The Torah already introduced the tamid offering earlier, in Shemot (29:38-42), within the section dealing with the Mishkan. There the Torah appears to allude to the primary purpose of this sacrifice: "… a regular burnt offering throughout the generations, at the entrance of the Tent of Meeting before the Lord, from where I will meet with you [Moshe] and speak with you. There I will meet the Israelites, and it shall be sanctified by My Presence" (Shemot 29:42-43). Somehow, the daily offering relates to the revelation of God's Presence on the Mishkan and His communion with Moshe in particular and the entire nation in general. The constancy of sacrificial ritual guaranteed by the tamid facilitated "hashra'at ha-Shekhina," the dwelling of God's Presence in the Mishkan.
As Netziv notes (in his commentary to Parashat Pinchas), this description is conspicuously absent from the Torah's presentation here in Sefer Bemidbar. As Benei Yisrael prepare to enter the Land, the sacrificial order takes on a different nature and serves a different purpose. The fundamental transition in the intensity of God's communion with the nation necessarily affects the role of the standard sacrifices, which, until now, has served to facilitate God's uniquely direct relationship with Moshe and his generation.

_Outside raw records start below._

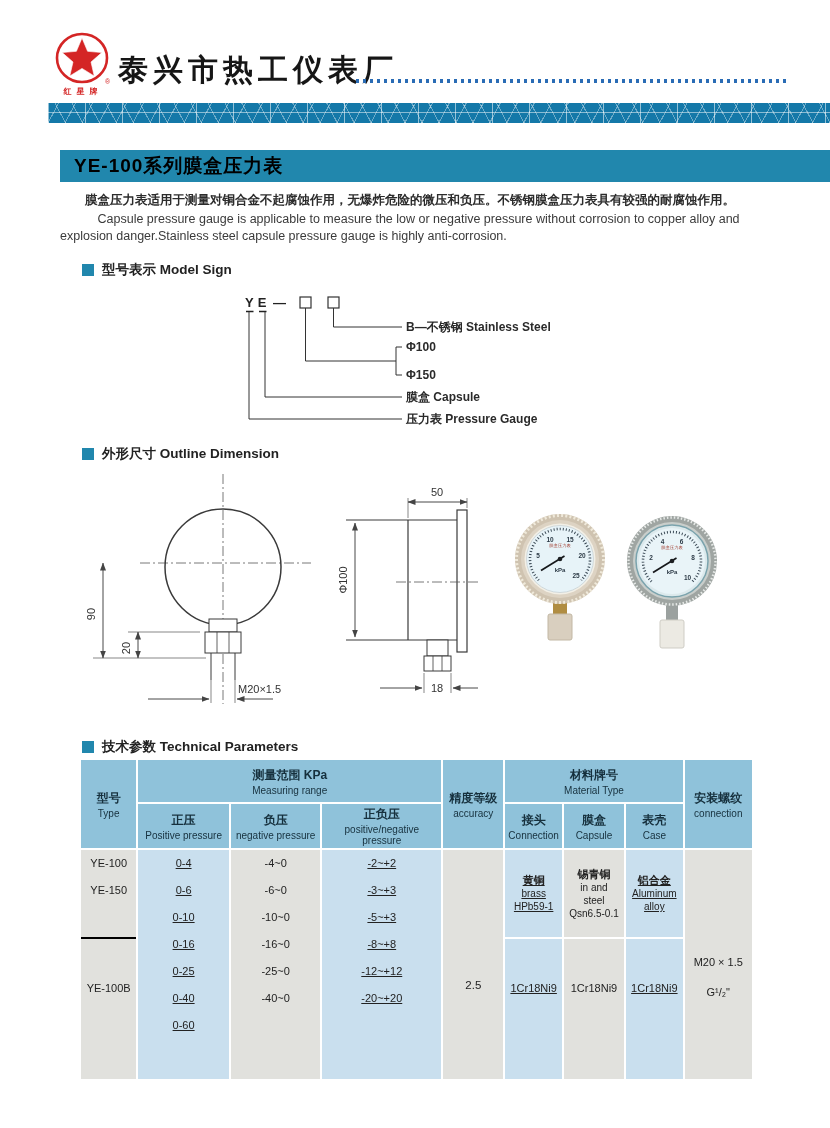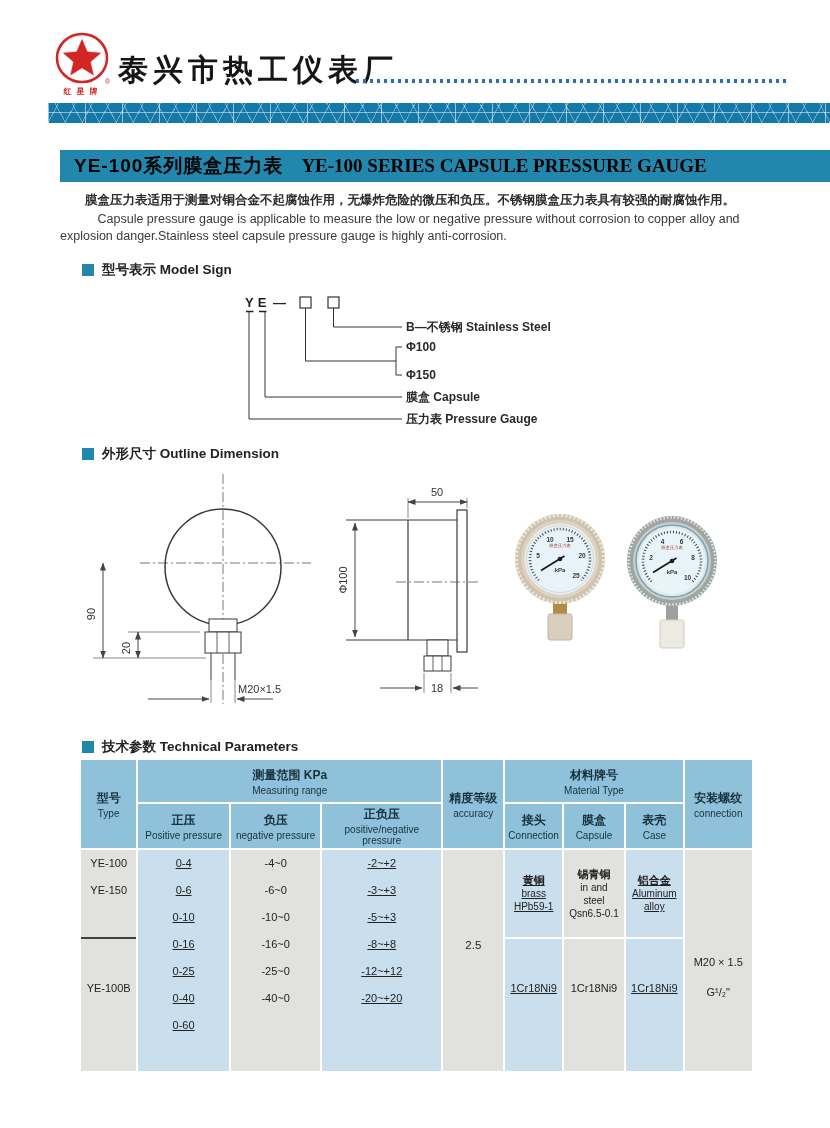"YE-100 SERIES CAPSULE PRESSURE GAUGE" span.en { html: <span>YE-100 SERIES CAPSULE PRESSURE GAUGE</span> -> none }
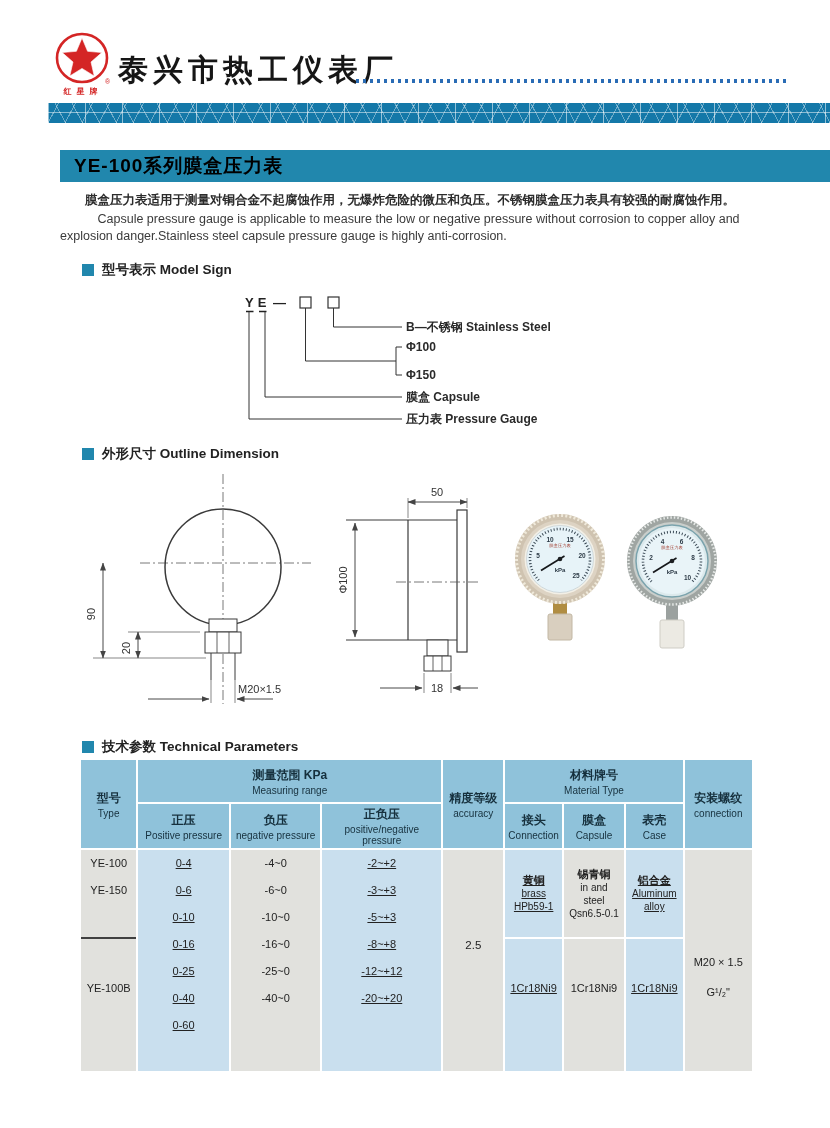"YE-100" .blk-top { border-bottom: 2px solid #404040 -> 2px solid #000000 }
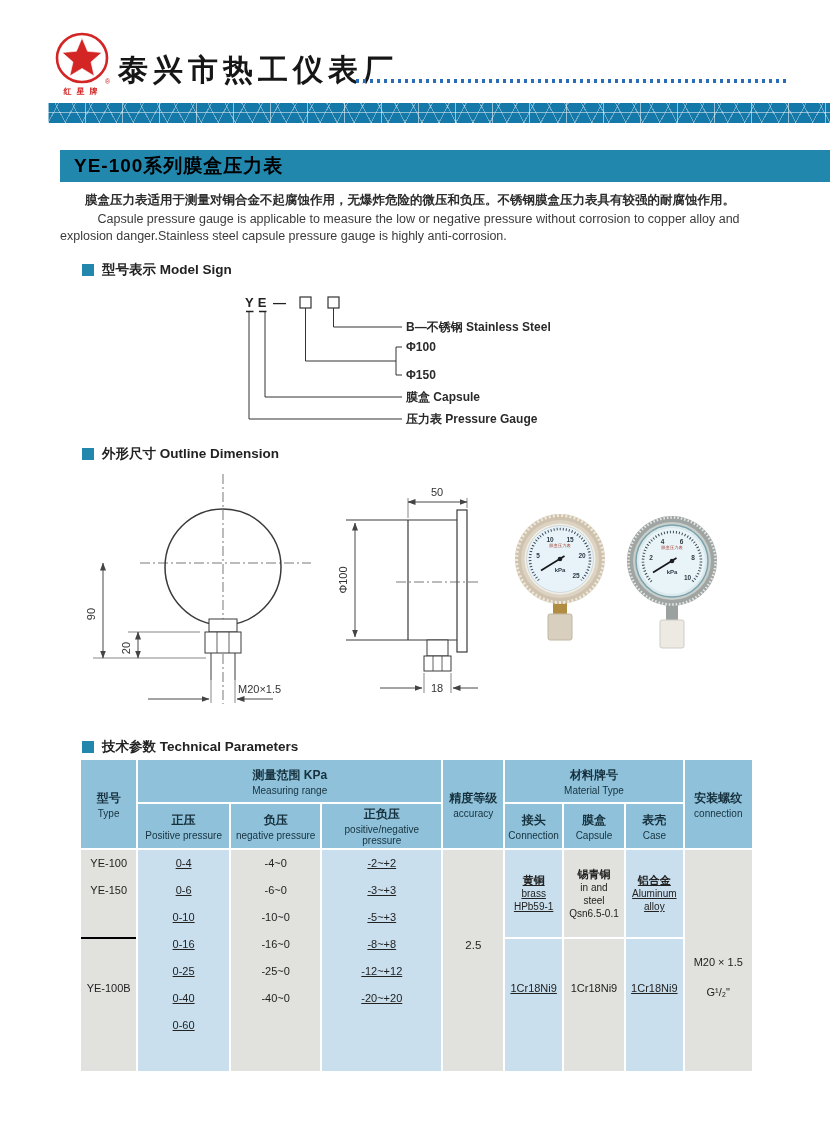"2.5" .center-cell { margin-top: none -> 40px }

Netziv points to one particular function of the sacrifices as warranting their mention here in Parashat Pinchas. Noting the Torah's description of the sacrifices as "lachmi" ("My bread" - 28:2), Netziv, based on earlier sources, views the kas the means by which Benei Yisrael earn their material sustenance. The sacrificial order is God's "bread," the medium through which He feeds His nation. In the merit of Benei Yisrael's sacrifices to God, He provides them with sufficient rainfall and the climate necessary to produce an adequate food supply for the country.

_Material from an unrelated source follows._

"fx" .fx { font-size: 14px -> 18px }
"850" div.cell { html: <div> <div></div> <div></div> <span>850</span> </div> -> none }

Whether or not enough support exists in the text for us to accept the Netziv's approach as "peshat" (the straightforward reading), it runs consistent with his general theory concerning the transformation that characterizes Sefer Bemidbar. The direct communion portrayed in the aforementioned verses in Shemot, and which defined the relationship between God and the nation towards the beginning of Bemidbar, now gives way to the indirect relationship with God in the Promised Land. The Presence of the Shekhina is felt not in the form of a cloud hovering over the Mishkan, nor through the constant manifestation of God's supernatural power. Rather, Benei Yisrael experience the Shekhina by obeying His commands and thus earning His blessing.

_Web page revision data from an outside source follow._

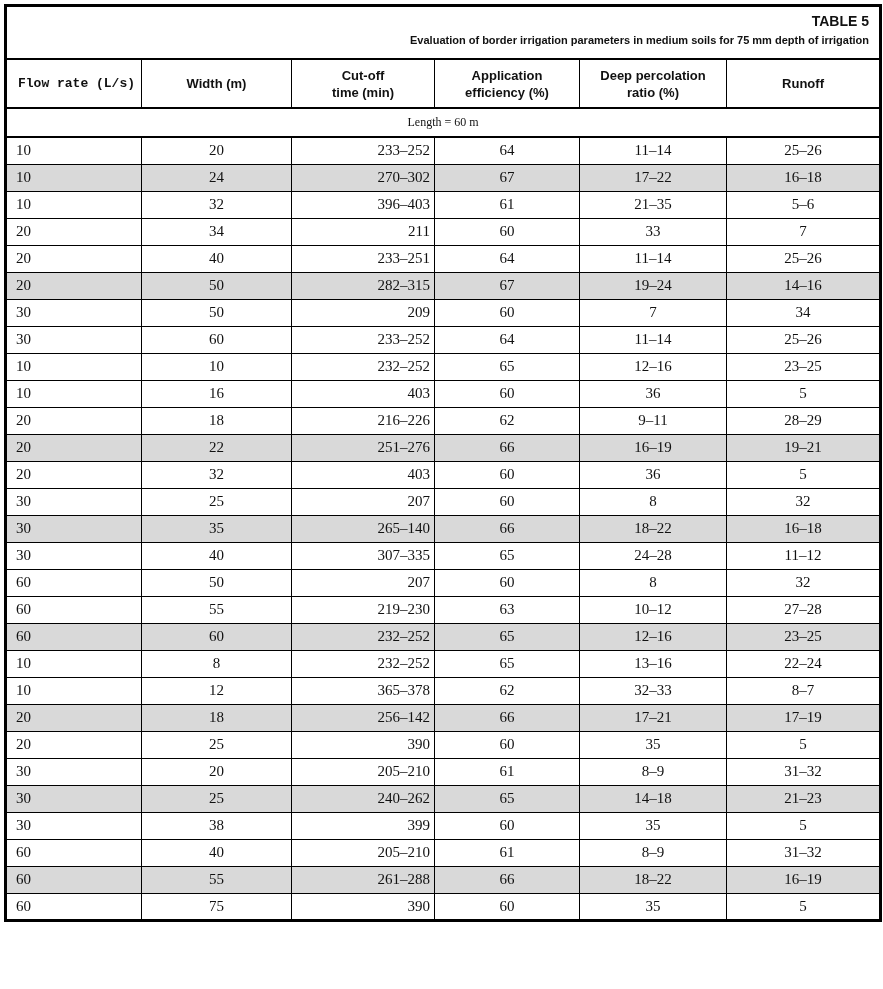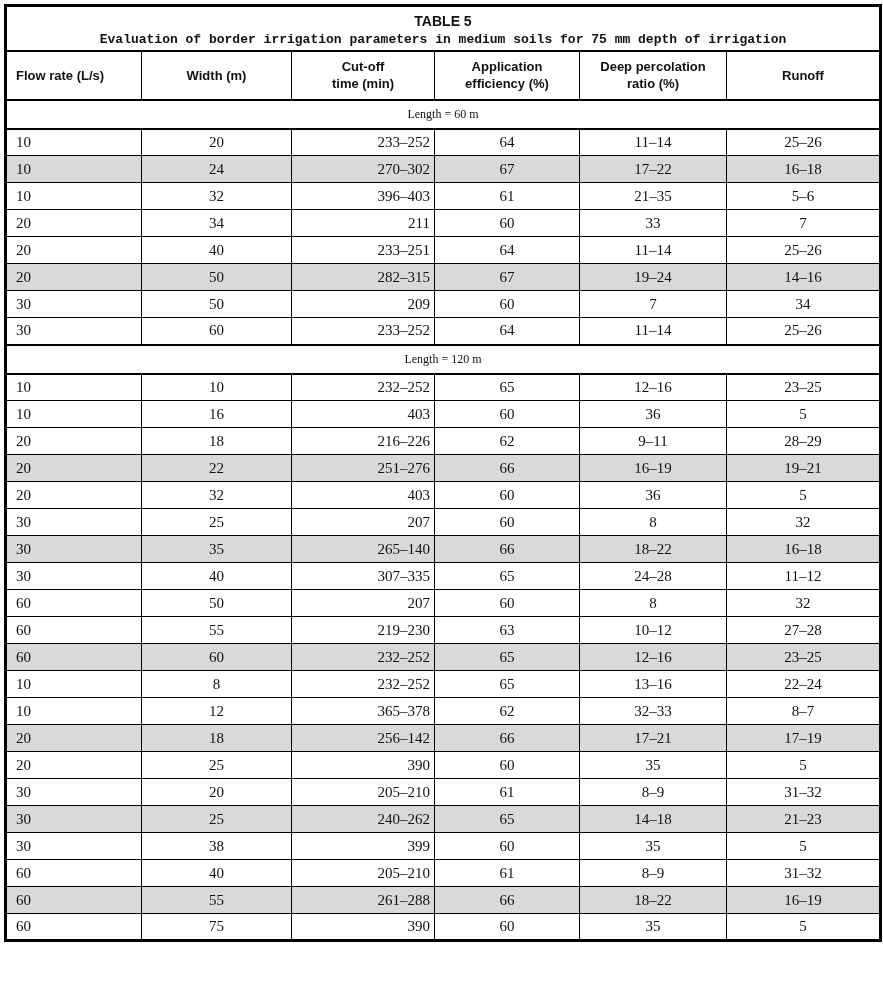"TABLE 5" td.title-cell { padding: 5px 10px 0 10px -> 5px 10px 9px 10px; text-align: center -> right }
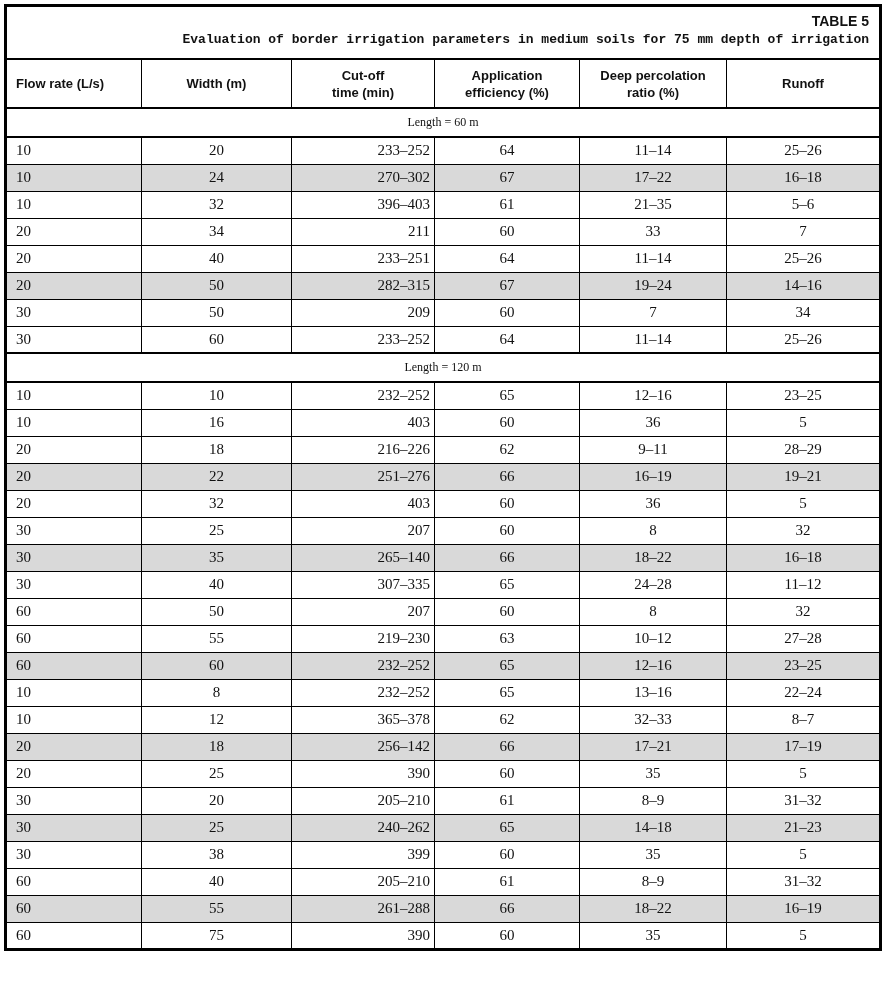"Evaluation of border irrigation" .tbl-subtitle { font-family: Liberation Mono, monospace -> Liberation Sans, sans-serif; font-size: 13px -> 11px }
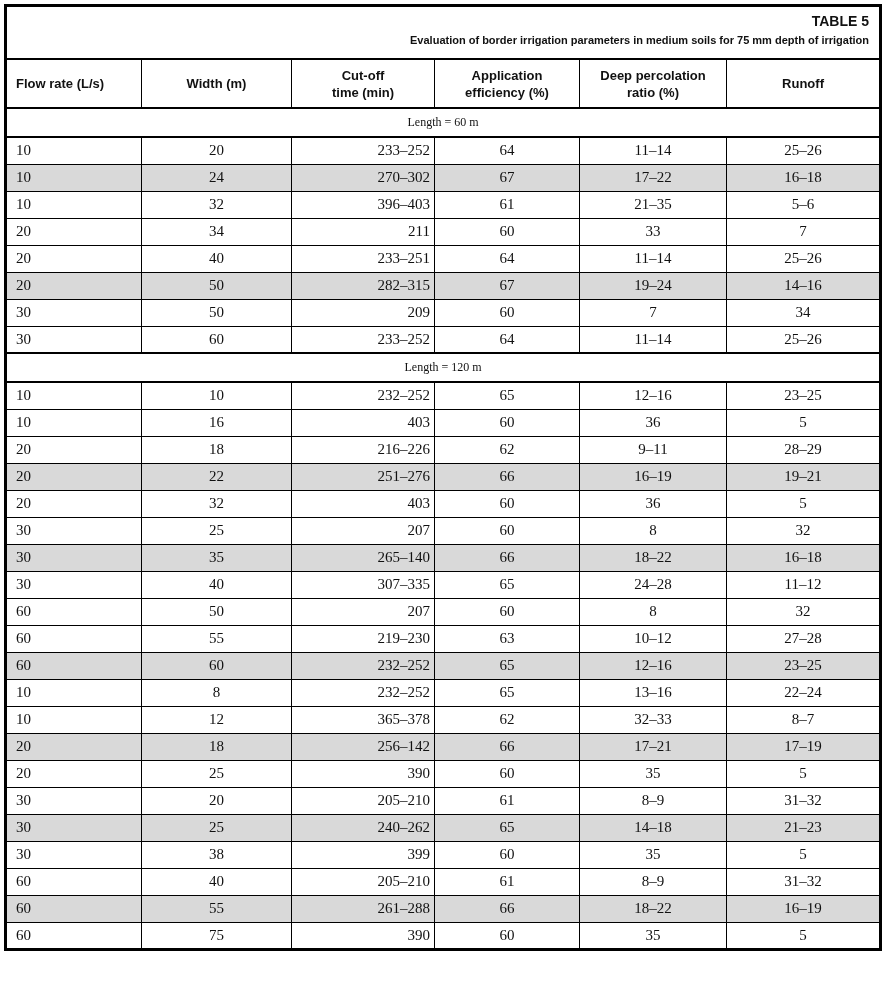"Flow rate (L/s)" tr.colhead th.c0 { font-family: none -> Liberation Mono, monospace; text-align: left -> center }
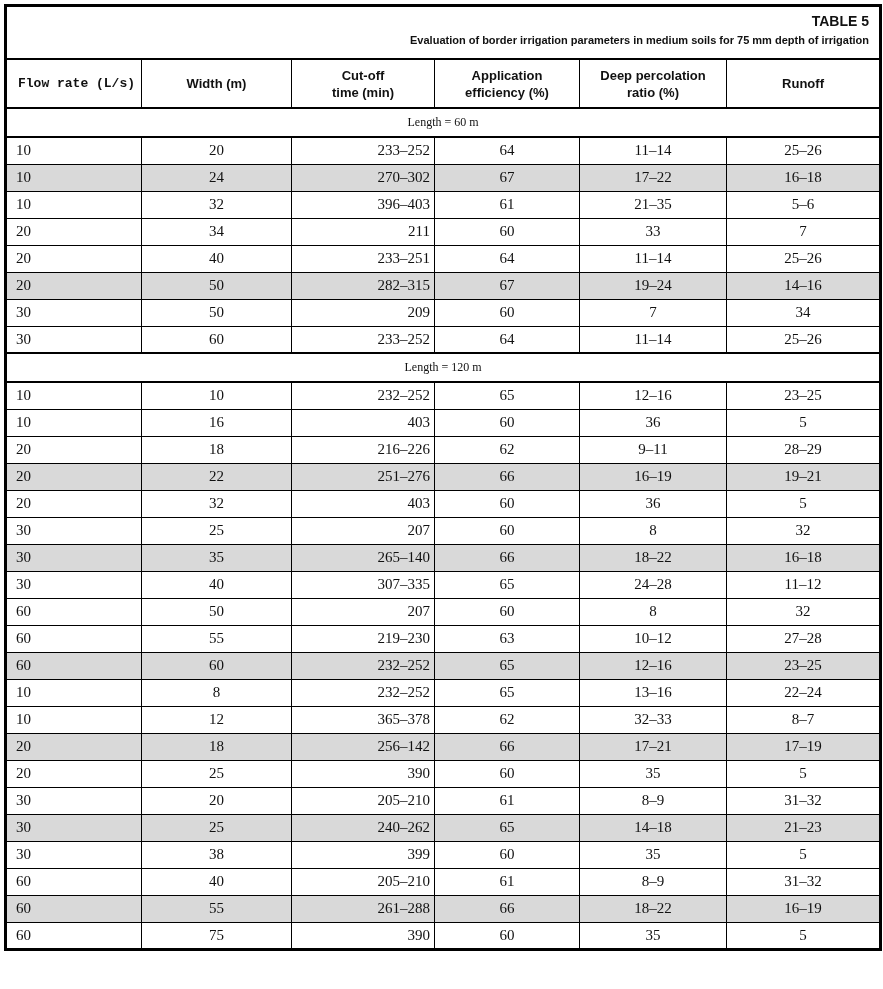"Length = 120 m" tr.section-row { html: <tr> <td>Length = 120 m</td> </tr> -> none }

As evidenced by the disaster of Pe'or, the transition from an insular, supernatural existence, encircled by the protective divine clouds, to a natural life of political interaction with foreign peoples, is not a simple process. Benei Yisrael must now adhere to the principles they learned in the wilderness, yet under completely different conditions. The Revelation at Sinai, which was recreated in the Mishkan, will now be replaced by a more subtle form of revelation - reward and punishment for the nation's compliance with or disregard for God's commandments. With the Pe'or calamity behind them, Benei Yisrael now prepare to apply the sacred ideals of the wilderness into their otherwise mundane existence in the Promised Land.